Parisi, scossa al centrodestra

Dopo il debutto milanese, la convention Lib-Pop del manager farà tappa a Torino. Tra i sostenitori il costruttore Cherio: “Un tentativo per far ripartire il centrodestra”. Cautela tra i maggiorenti di Forza Italia: attendono le mosse di Berlusconi

«Dal palco di Megawatt abbiamo fatto una promessa: che quella di Milano sarebbe stata solo la prima tappa del nostro percorso». Con questo messaggio, affidato alla sua pagina Facebook lo scorso 10 ottobre, Stefano Parisi, ex amministratore delegato di Fastweb e candidato sindaco di Milano per il centrodestra alle ultime elezioni amministrative, ha dato ufficialmente il via al suo tour politico che lo porterà in giro per l’Italia facendo tappa, sabato 19 novembre, anche a Torino con un matinée alla Gam. Un appuntamento che, almeno nelle intenzioni dei finora pochi sostenitori piemontesi, rappresenta “un tentativo per far ripartire il centrodestra”, come scrive nel messaggio di convocazione il costruttore edile Nino Cherio che assieme al fratello Alessandro, è tra i principali supporter del signor Chili.

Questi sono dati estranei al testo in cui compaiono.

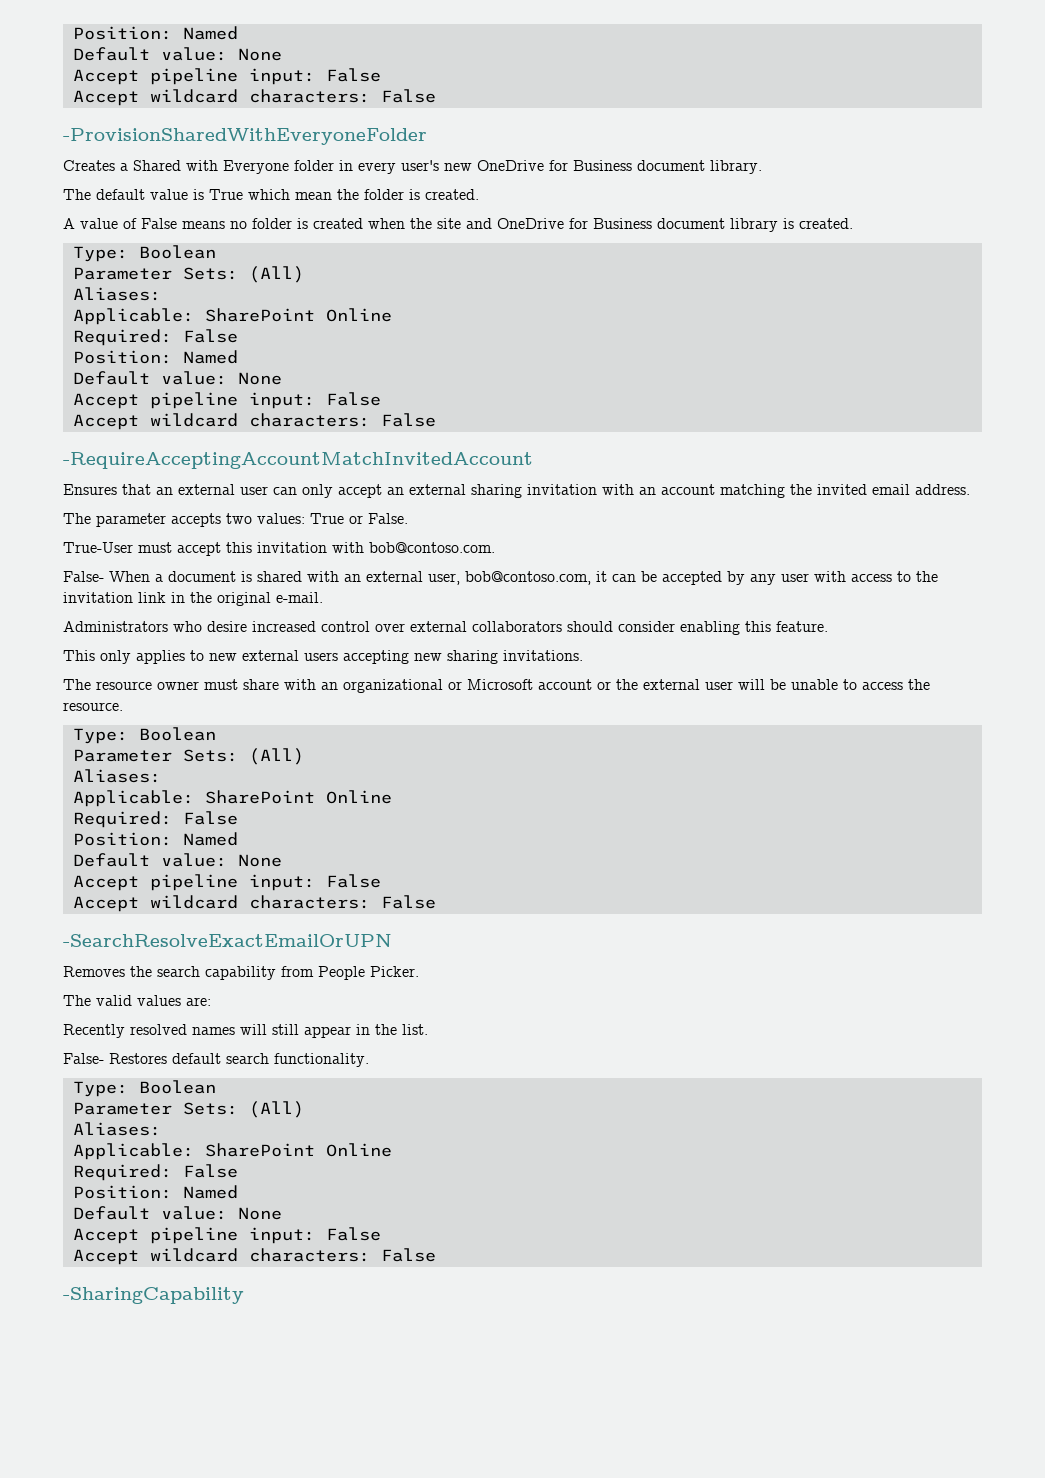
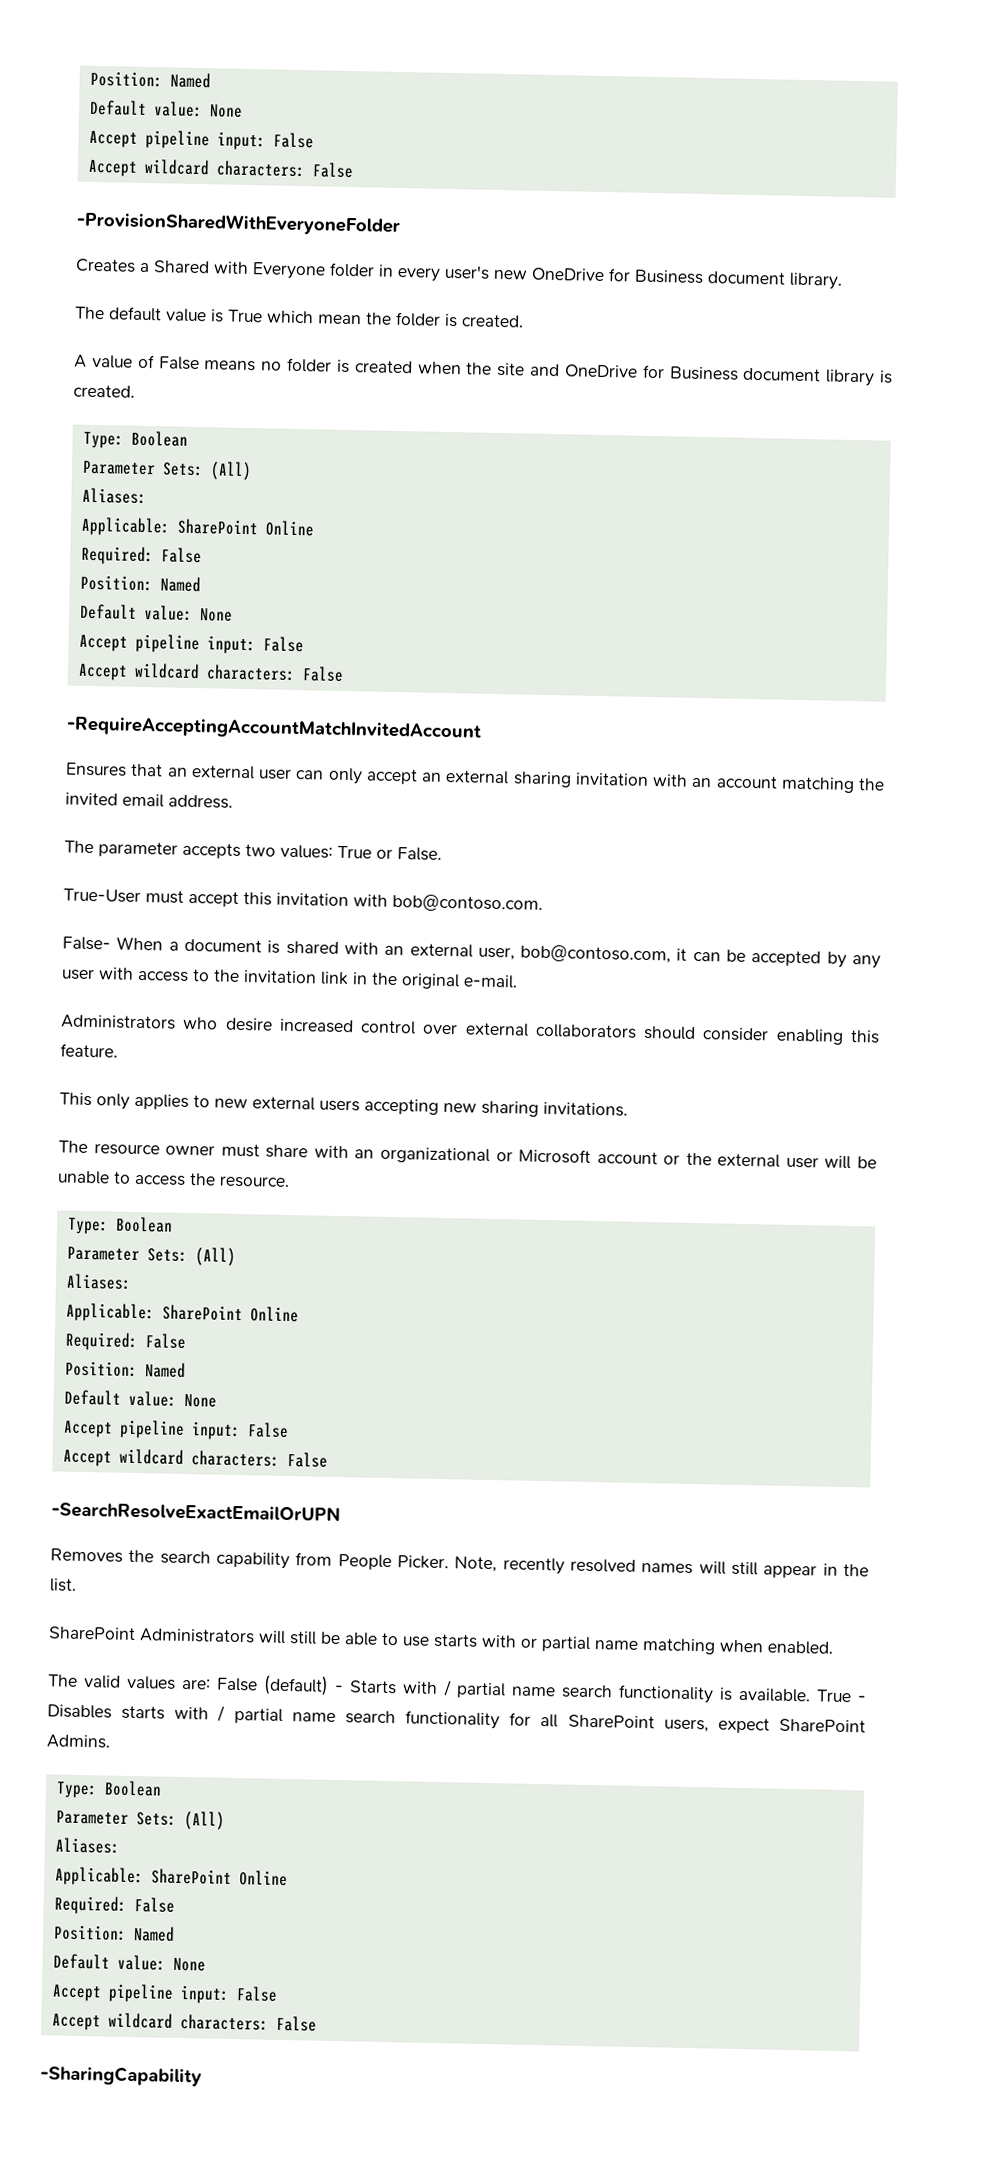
[63,995,211,1006] [63,1024,125,1038] // The valid values are: // Recently -> [454,1556,565,1575] Note, recently
[63,1053,369,1067] False- Restores default search functionality. -> [48,1626,834,1655] [48,1674,866,1704] [47,1704,867,1734] [46,1734,111,1749] SharePoint Administrators will still be able to use starts with or partial name matching when enabled. // The valid values are: False (default) - Starts with / partial name search functionality is available. True - Disables starts with / partial name search functionality for all SharePoint users, expect SharePoint Admins.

La figura di Parisi, a cui Silvio Berlusconi ha affidato il compito di fare una ricognizione sullo stato di salute di Forza Italia e, forse, prospettandogli pure un incarico da “federatore” delle varie anime, in verità non ha sinora suscitato gli entusiasmi sperati, non solo fra gli alleati del Cavaliere ma anche fra alcuni azzurri di spicco, Renato Brunetta e Giovanni Toti in primis, che gli rimproverano di ostentare troppo distacco da Forza Italia e dalla sua storia nonché un’eccessiva morbidezza nell’affrontare gli avversari. Fra i critici, poi, ci sono i capi della destra, come Matteo Salvini e Giorgia Meloni, tutt’altro che intenzionati ad accettare alcuna deminutio o a fare passi indietro in favore dell’ex direttore di Confindustria.

Tuttavia, Parisi sembra ben intercettare quella parte liberal-popolare moderata del Paese che, rimasta scontenta del partito azzurro, non si reca da tempo alle urne lasciando, così, gioco facile a Democratici e affini, quella stessa fetta di elettorato senza la quale, a destra come a sinistra, difficilmente si vince e che Berlusconi vorrebbe ricompattare per dare lo sfratto a Renzi. È senz’altro questa, allora, una delle ragioni per cui il suo “Megawatt Tour” farà capolino in quella che, ormai, è considerata una landa abbandonata, il Piemonte che pure in tempi non propriamente lontani consegnò al centrodestra la guida della Regione. Un obiettivo, quello di tornare al governo tra un paio d’anni quando terminerà il mandato di Sergio Chiamparino, che sembra scaldare i cuori se non (ancora) dell’elettorato, almeno di un paio di maggiorenti azzurri: Claudia Porchietto e Alberto Cirio sono i due cavalli di razza su cui il coordinatore forzista Gilberto Pichetto intende puntare. Al momento lasciando intendere a entrambi di essere il candidato prescelto, in attesa di vedere l’evoluzione del quadro politico nazionale.